Eduardo Manzana - Europa Press - Arquivo
MADRID 10 ago. (EUROPA PRESS) -
O vice-presidente do Partido Popular Europeu (PPE) no Parlamento e secretário-geral do PPE, Dolors Montserrat, pediu à Comissão Europeia e ao Serviço Europeu de Ação Externa que avaliem as implicações de segurança da decisão do governo de conceder à Huawei o armazenamento de escutas telefônicas judiciais do sistema SITEL.
O deputado considera que esse contrato representa "um sério problema de coerência" com as recomendações europeias sobre segurança tecnológica e proteção de dados sensíveis, além de comprometer a confiabilidade da Espanha como parceira na cooperação de inteligência europeia e transatlântica.
"Estamos falando de um sistema que gerencia escutas sobre terrorismo, crime organizado e espionagem com autorização judicial. Se essas informações acabarem sendo armazenadas em tecnologia ligada à inteligência chinesa, o risco para nós e nossos aliados é real", alertou Montserrat em um comunicado.
Em uma pergunta parlamentar, Dolors Montserrat alertou para o risco de vazamento ou monitoramento indireto por terceiros países de investigações judiciais que podem incluir informações compartilhadas no âmbito da cooperação OTAN-UE, "o que poderia levar a uma perda de confiança por parte de parceiros estratégicos, como os Estados Unidos ou o Reino Unido".
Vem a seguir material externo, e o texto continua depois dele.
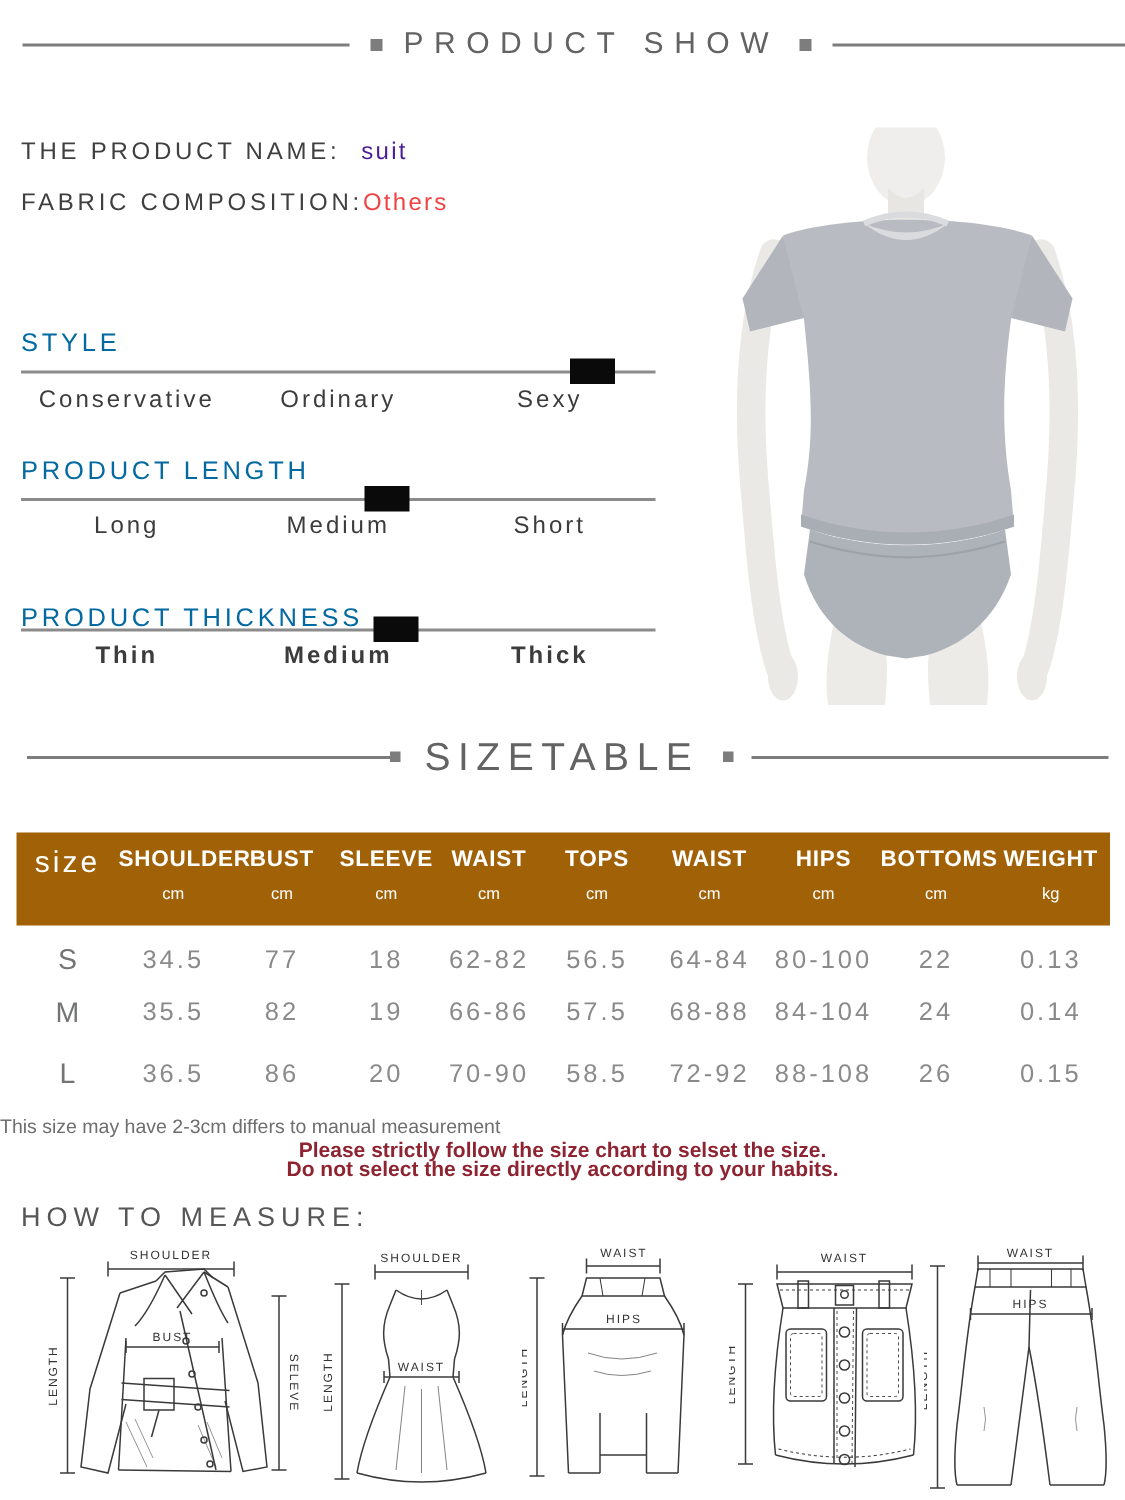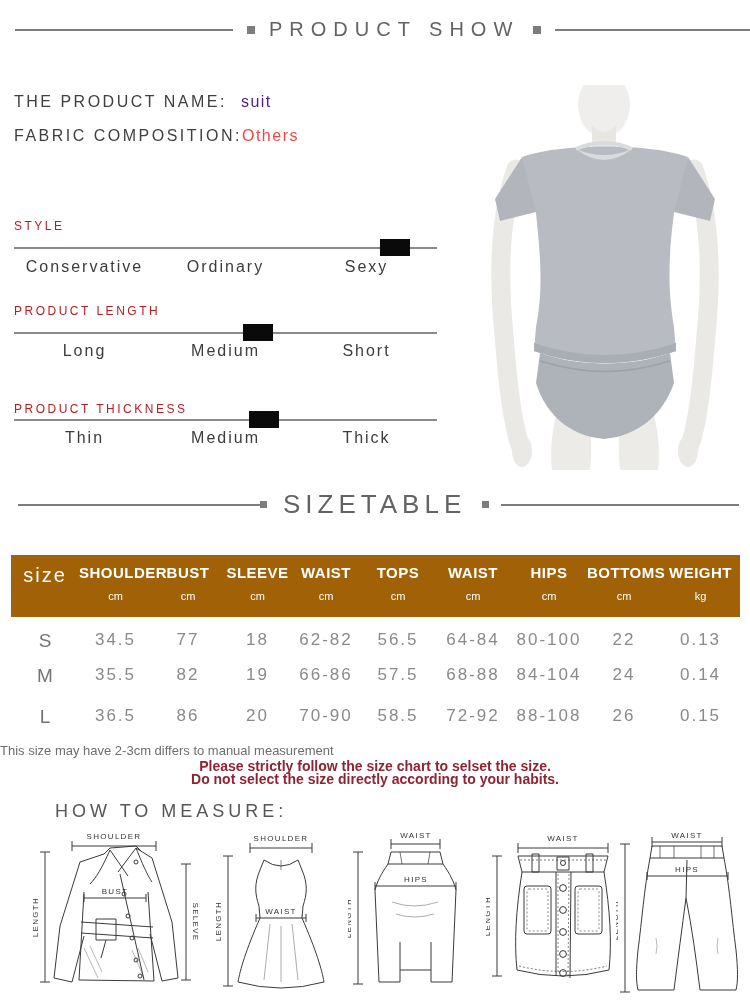"STYLE" .attr-title { color: #b91c1c -> #0369a1; font-size: 12px -> 17px }
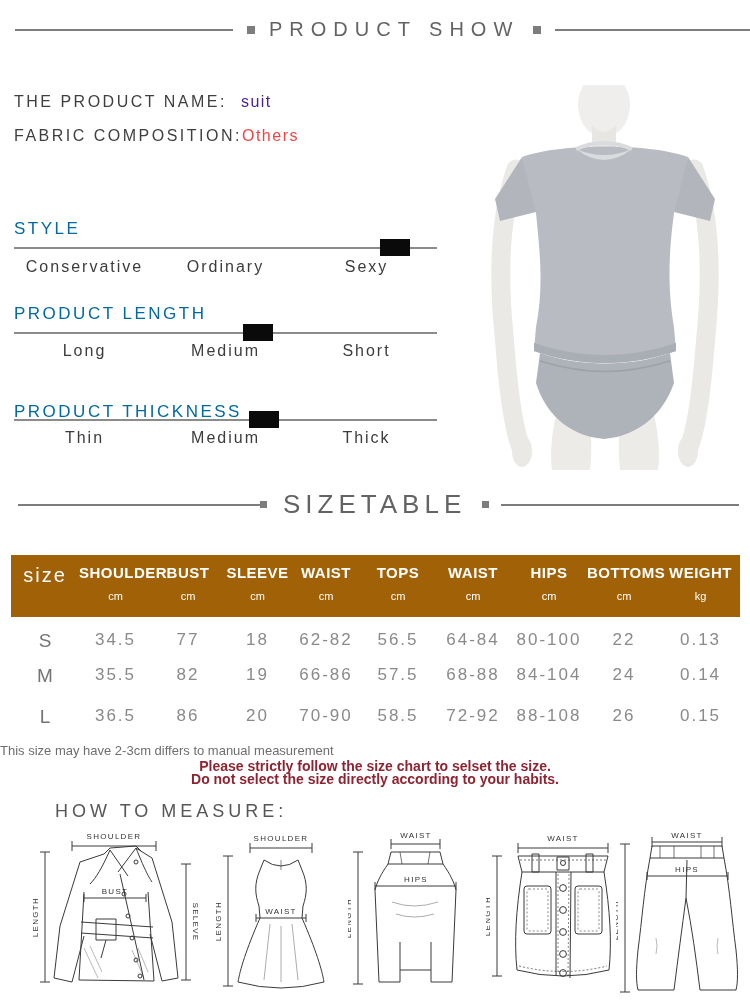"Thin" div.opt-row { font-weight: none -> bold }
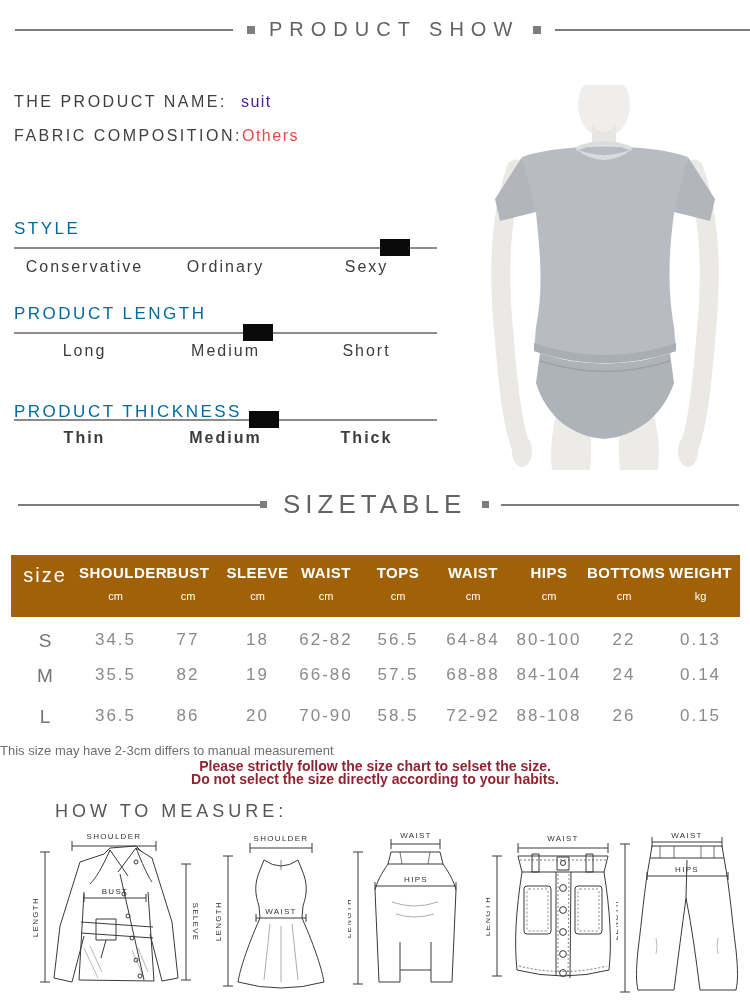"HOW TO MEASURE:" .measure-title { margin-left: 41px -> none }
"A Comissão tem sido clara: a segurança deve vir antes do preço. A presença da Huawei em um sistema de interceptação judicial contradiz as recomendações europeias e viola o princípio de precaução da segurança cibernética pública.
Dolors Monserrat acredita que o presidente do governo, Pedro Sánchez, está violando a estrutura de segurança tecnológica estabelecida pela Comissão Europeia, no âmbito da "Caixa de ferramentas de segurança 5G da UE", e alertou que a confiança da OTAN e de seus aliados está sendo comprometida.
Os 'populares' destacaram que a Comissão Europeia, no âmbito da "Caixa de ferramentas de segurança 5G da UE", instou os Estados membros em 2020 a limitar ou excluir fornecedores de alto risco de infraestrutura crítica. "Essa categoria inclui empresas como a Huawei, cuja sujeição à legislação de segurança nacional chinesa poderia implicar a obrigação de colaborar com os serviços de inteligência chineses, mesmo no exterior", disse o PP.